_Task statement_: In the listing that follows, retype every line from the first through the one containing "absolute; left: 66px;". Pictures are to be left out.

_Records to process_:
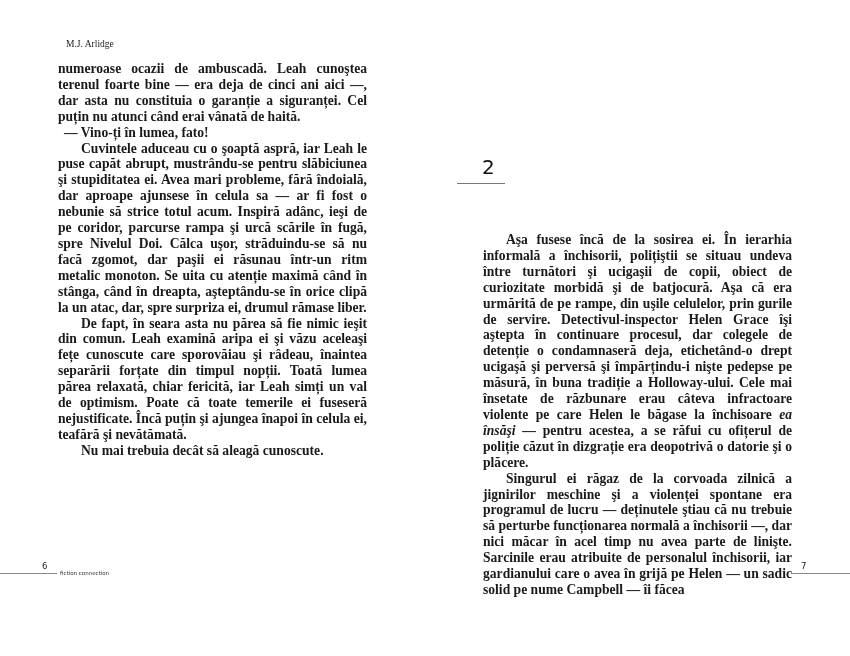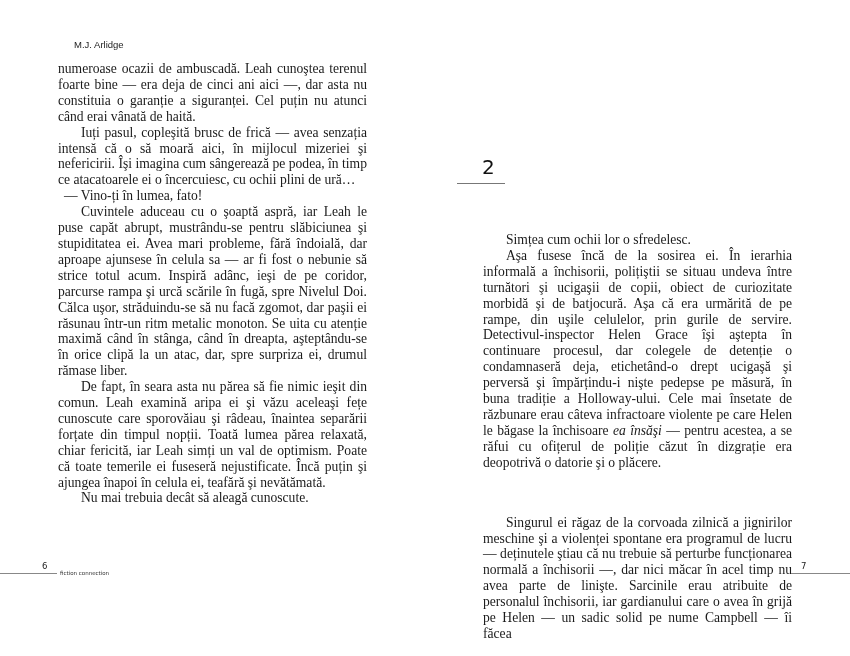--- a/index.html
+++ b/index.html
@@ -7,7 +7,7 @@
   .page { position: absolute; top: 0; height: 656px; }
   .page-left { left: 0; width: 425px; }
   .page-right { left: 425px; width: 425px; }
-  .running-head { position: absolute; left: 74px; top: 39px; font-family: Liberation Sans, sans-serif; font-size: 9.5px; color: #222; }
+  .running-head { position: absolute; left: 66px; top: 39px; font-family: Liberation Serif, serif; font-size: 9.5px; color: #222; }
   .body-text { position: absolute; font-family: "Liberation Serif", serif; font-size: 13.6px; line-height: 15.9px; text-align: justify; color: #1a1a1a; }
   .page-left .body-text { left: 58px; top: 61px; width: 309px; }
   .page-right .body-text { left: 58px; top: 232px; width: 309px; }

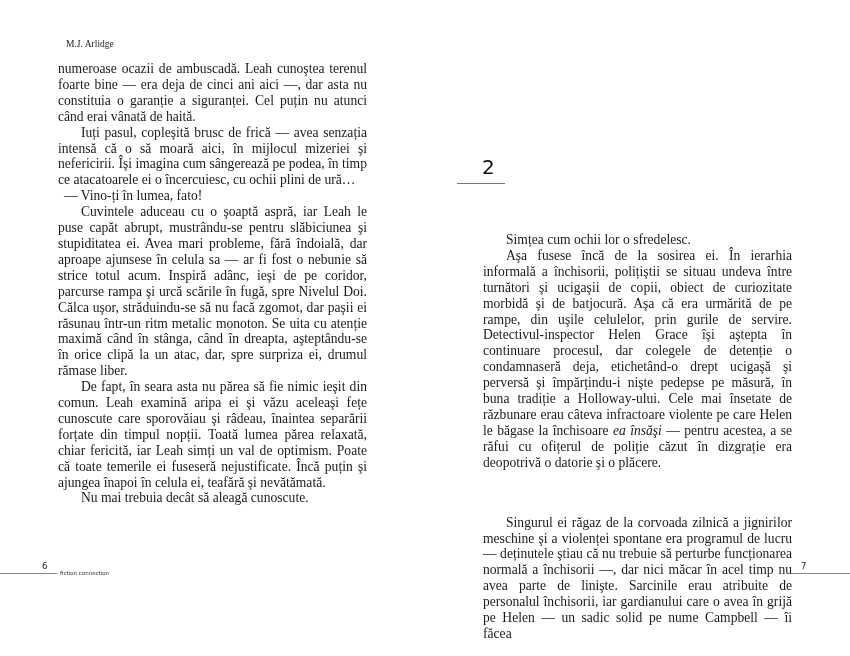--- a/index.html
+++ b/index.html
@@ -11,7 +11,7 @@
   .body-text { position: absolute; font-family: "Liberation Serif", serif; font-size: 13.6px; line-height: 15.9px; text-align: justify; color: #1a1a1a; }
   .page-left .body-text { left: 58px; top: 61px; width: 309px; }
   .page-right .body-text { left: 58px; top: 232px; width: 309px; }
-  .body-text p { margin: 0; text-indent: 23px; }
+  .body-text p { margin: 0; text-indent: 23px; font-weight: bold; }
   .body-text p.noindent { text-indent: 0; }
   .body-text p.dialog { text-indent: 6px; }
   .body-text p.last { text-align-last: left; margin-top: 44px; }

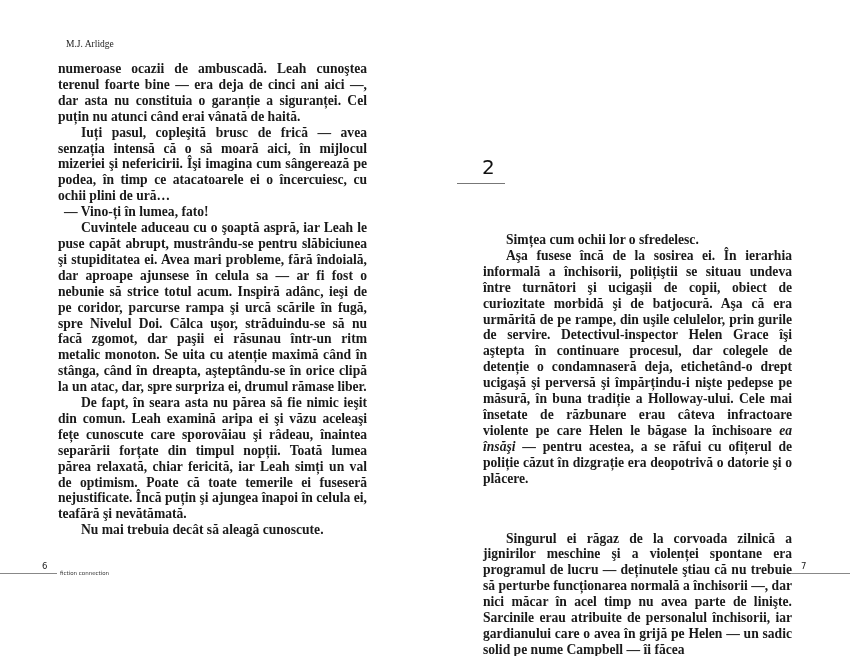--- a/index.html
+++ b/index.html
@@ -33,7 +33,6 @@
   <div class="running-head">M.J. Arlidge</div>
   <div class="body-text">
     <p class="noindent">numeroase ocazii de ambuscadă. Leah cunoştea terenul foarte bine — era deja de cinci ani aici —, dar asta nu constituia o garanție a siguranței. Cel puțin nu atunci când erai vânată de haită.</p>
-    <p>Iuți pasul, copleşită brusc de frică — avea senzația intensă că o să moară aici, în mijlocul mizeriei şi nefericirii. Îşi imagina cum sângerează pe podea, în timp ce atacatoarele ei o încercuiesc, cu ochii plini de ură…</p>
     <p class="dialog">— Vino-ți în lumea, fato!</p>
     <p>Cuvintele aduceau cu o şoaptă aspră, iar Leah le puse capăt abrupt, mustrându-se pentru slăbiciunea şi stupiditatea ei. Avea mari probleme, fără îndoială, dar aproape ajunsese în celula sa — ar fi fost o nebunie să strice totul acum. Inspiră adânc, ieşi de pe coridor, parcurse rampa şi urcă scările în fugă, spre Nivelul Doi. Călca uşor, străduindu-se să nu facă zgomot, dar paşii ei răsunau într-un ritm metalic monoton. Se uita cu atenție maximă când în stânga, când în dreapta, aşteptându-se în orice clipă la un atac, dar, spre surpriza ei, drumul rămase liber.</p>
     <p>De fapt, în seara asta nu părea să fie nimic ieşit din comun. Leah examină aripa ei şi văzu aceleaşi fețe cunoscute care sporovăiau şi râdeau, înaintea separării forțate din timpul nopții. Toată lumea părea relaxată, chiar fericită, iar Leah simți un val de optimism. Poate că toate temerile ei fuseseră nejustificate. Încă puțin şi ajungea înapoi în celula ei, teafără şi nevătămată.</p>

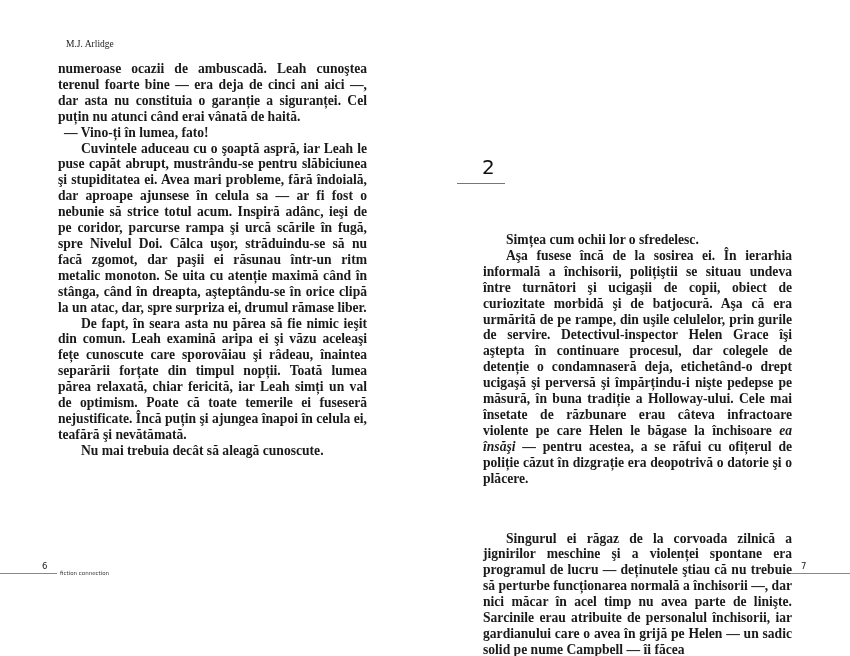--- a/index.html
+++ b/index.html
@@ -47,7 +47,6 @@
   <div class="chapter-num">2</div>
   <div class="chapter-rule"></div>
   <div class="body-text">
-    <p>Simțea cum ochii lor o sfredelesc.</p>
     <p><span>Aşa fusese încă de la sosirea ei. În ierarhia informală a închisorii, polițiştii se situau undeva între turnători şi ucigaşii de copii, obiect de curiozitate morbidă şi de batjocură. Aşa că era urmărită de pe rampe, din uşile celulelor, prin gurile de servire. Detectivul-inspector Helen Grace îşi aştepta în continuare procesul, dar colegele de detenție o condamnaseră deja, etichetând-o drept ucigaşă şi perversă şi împărțindu-i nişte pedepse pe măsură, în buna tradiție a Holloway-ului. Cele mai însetate de răzbunare erau câteva infractoare violente pe care Helen le băgase la închisoare</span> <em>ea însăşi</em><span> — pentru acestea, a se răfui cu ofițerul de poliție căzut în dizgrație era deopotrivă o datorie şi o plăcere.</span></p>
     <p class="last">Singurul ei răgaz de la corvoada zilnică a jignirilor meschine şi a violenței spontane era programul de lucru — deținutele ştiau că nu trebuie să perturbe funcționarea normală a închisorii —, dar nici măcar în acel timp nu avea parte de linişte. Sarcinile erau atribuite de personalul închisorii, iar gardianului care o avea în grijă pe Helen — un sadic solid pe nume Campbell — îi făcea</p>
   </div>

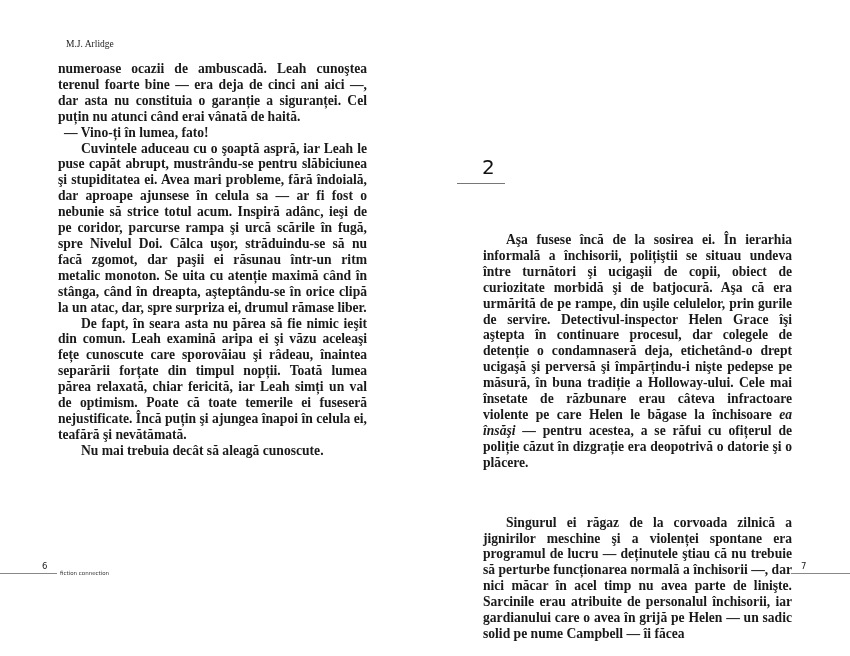--- a/index.html
+++ b/index.html
@@ -14,7 +14,7 @@
   .body-text p { margin: 0; text-indent: 23px; font-weight: bold; }
   .body-text p.noindent { text-indent: 0; }
   .body-text p.dialog { text-indent: 6px; }
-  .body-text p.last { text-align-last: left; margin-top: 44px; }
+  .body-text p.last { text-align-last: left; }
   em { font-style: italic; }
   .chapter-num { position: absolute; left: 57px; top: 155px; width: 20px; font-family: "DejaVu Sans", sans-serif; font-size: 20px; color: #111; }
   .chapter-rule { position: absolute; left: 32px; top: 183px; width: 48px; height: 0; border-top: 1.3px solid #777; }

_The answer_:
--- a/index.html
+++ b/index.html
@@ -7,7 +7,7 @@
   .page { position: absolute; top: 0; height: 656px; }
   .page-left { left: 0; width: 425px; }
   .page-right { left: 425px; width: 425px; }
-  .running-head { position: absolute; left: 74px; top: 39px; font-family: Liberation Sans, sans-serif; font-size: 9.5px; color: #222; }
+  .running-head { position: absolute; left: 66px; top: 39px; font-family: Liberation Serif, serif; font-size: 9.5px; color: #222; }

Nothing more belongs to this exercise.